Mais uma (estúpida) canção de amor.


Esgotei a composição no dó. Mas as partituras não encaixavam. Ajustei um pouco o violão pra ver se ele afinava na sua frequência. Mas até ele mesmo ria de mim com os sonidos baixos que soltava. Tentei uma batida, duas, três, talvez. Mas você não estava em casa e a porta continuava fechada. Fechei a melodia que foi feita pra ser a sua serenata. Composição minha com um pouco de você. Em cada linha e em cada tempo da música, dava pra ver que as notas de lá e sol tinham caído perfeitamente bem. Pra cada sol, um sorriso meu meio abobalhado. Pra cada lá, eu deixava um pouco de mi e si. Pra ver se a combinação dava certo fora da minha cabeça também.

As canções de amor – estúpidas canções, das mais abobalhadas – voltaram a fazer sentido. E nem precisaram de rimas pra isso. Eu me lembro de você em cada verso, e no refrão também. Os gêneros variam, mas é sempre você. Todas elas têm uma certa monomania de manter você como tema central. Desenvolvem os traços pontilhados do seu rosto na minha imaginação. Surrupiam desabafos acompanhados de olhares para o telefone e noites mal dormidas, por causa desse batuque musical que dita o ritmo do meu coração. Aceleram os meus nervos com solos de guitarra e me fazem delirar quando a voz encosta no meu ouvido, e eu penso que é você.

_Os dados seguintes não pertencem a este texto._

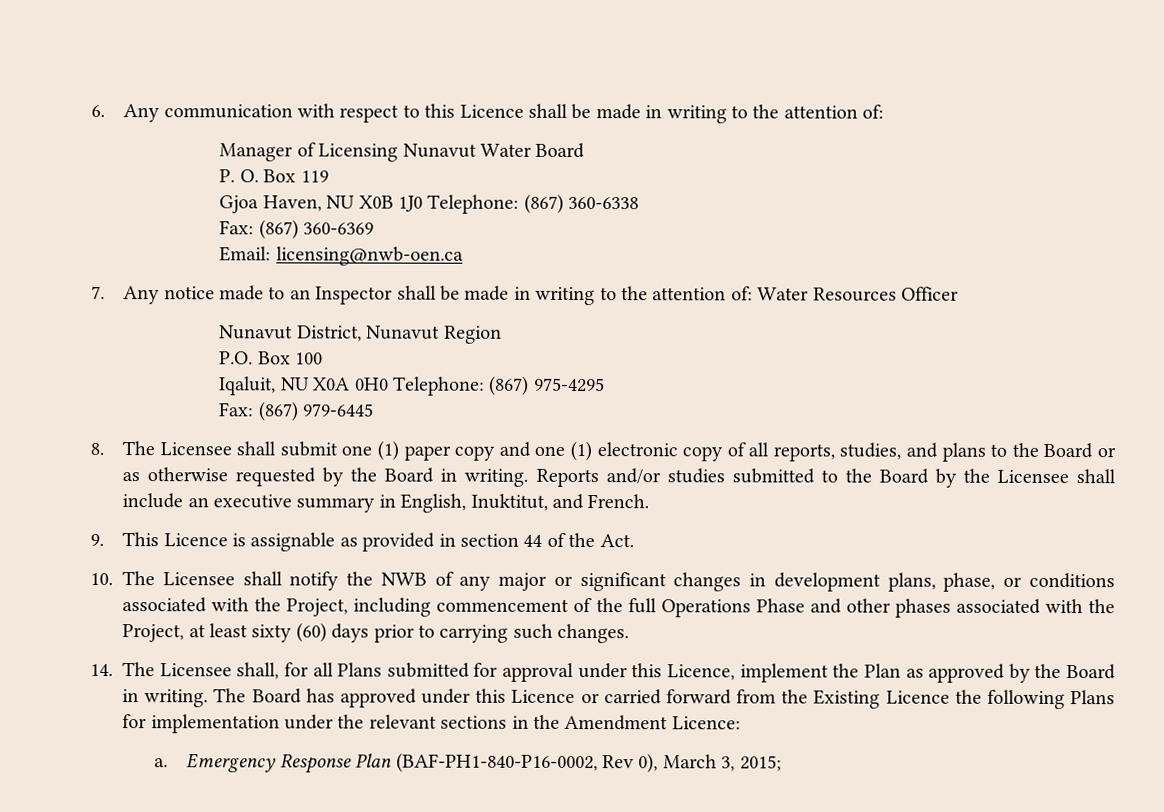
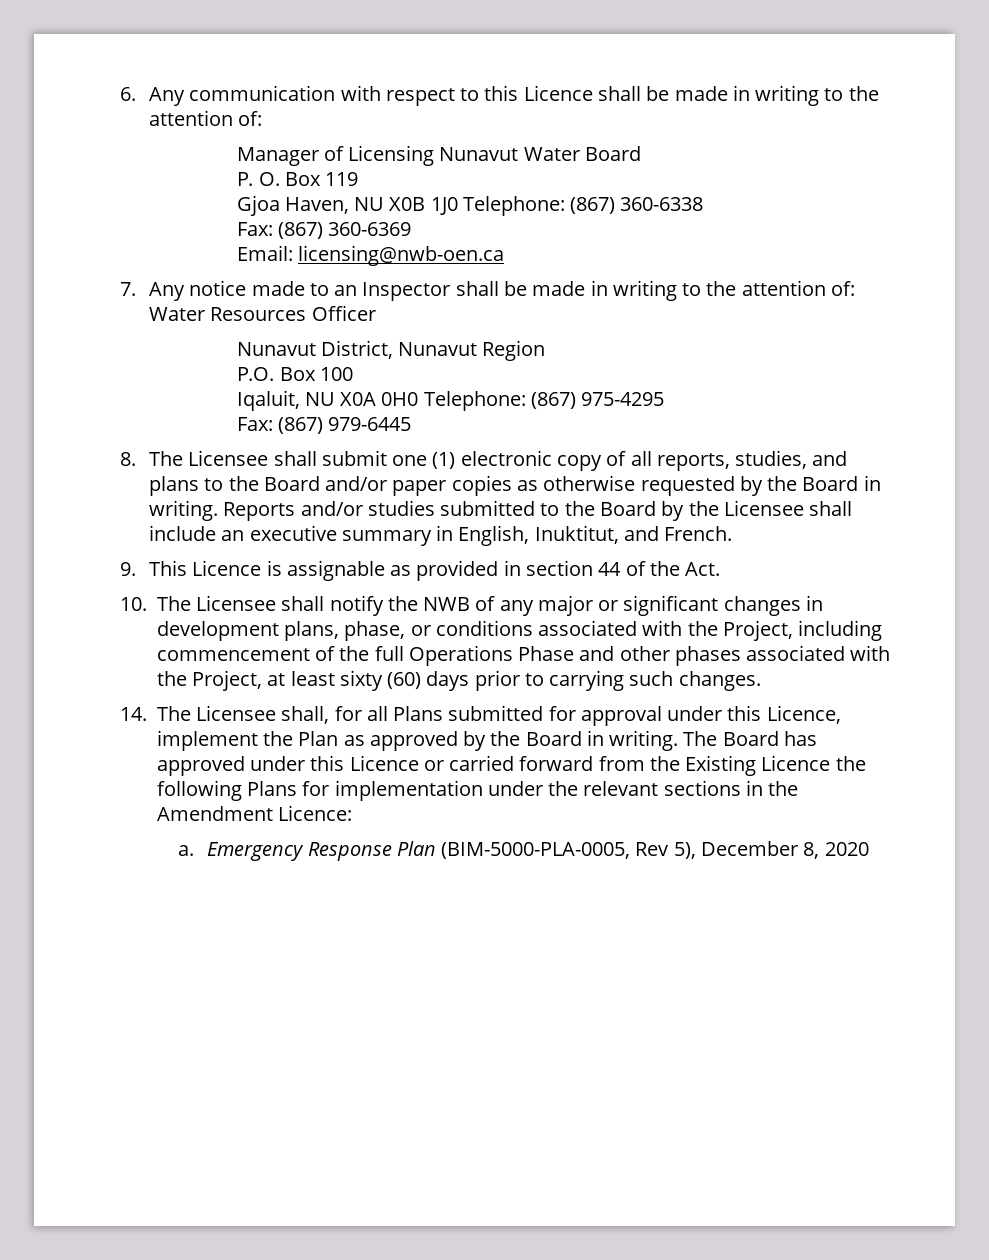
- 8. The Licensee shall submit one (1) paper copy and one (1) electronic copy of all reports, studies, and plans to the Board or as otherwise requested by the Board in writing.
+ 8. The Licensee shall submit one (1) electronic copy of all reports, studies, and plans to the Board and/or paper copies as otherwise requested by the Board in writing.
- Emergency Response Plan (BAF-PH1-840-P16-0002, Rev 0), March 3, 2015;
+ Emergency Response Plan (BIM-5000-PLA-0005, Rev 5), December 8, 2020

E o problema é encontrar espaço na composição pra escrever sobre você. É que a tua melodia é mais badalada que essa que eu inventei. E essa só cai bem pra quando somos você e eu num único acorde. Pra quando você dá aquele sorriso tímido de cabeça baixa, e desprende o olhar do meu – por vergonha. Pra quando pula de um lado pro outro numa pista de dança e não faz ideia nem sentido do que diz, mas a gente segue a batida. Pra quando você me repreende antes que eu diga algo que você tem medo de ouvir. Mas a letra da música tem o mesmo efeito de todas as outras que eu ando escutando: você. É que agora tem você até quando eu fecho a porta e dou bom dia pro porteiro. Tem você quando o trânsito não irrita mais e quando eu chego cedo no trabalho. Tem você quando eu escolho o filme certo e quando a noite acaba bem. Tem você até num beijo na testa e uma vontade inevitável de te ligar pra dar boa noite.

E todas as canções, inclusive essa, tocam meio que no mesmo ritmo. É a sua voz que fica na minha cabeça, e no fim do dia é sempre tudo sobre você. Desde Beatles aos Hermanos, desde Caetano às bandinhas de garagem que só eu conheço – ou achava que conhecia. É que elas não faziam sentido nenhum e eu gastava os assobios por aí. Agora elas têm coerência, precisão e correspondência. Não importa se o conteúdo é clichê ou se levou uma pitada de Chico Buarque. Cada pedaço do som esmiúça um sentido diferente e acompanha esse tum, tum, tum. Dispenso o violão e monto a serenata mesmo com grito, bateria e guitarra. É que pra falar de você não precisa de coerência musical. Não importa se as rimas são pobres ou se faltam tempos nas cifras. É sempre assim. No final das contas, o amor é sempre uma estúpida canção pra quem ouve. Mas faz um sentido tremendo pros bobos que cantam.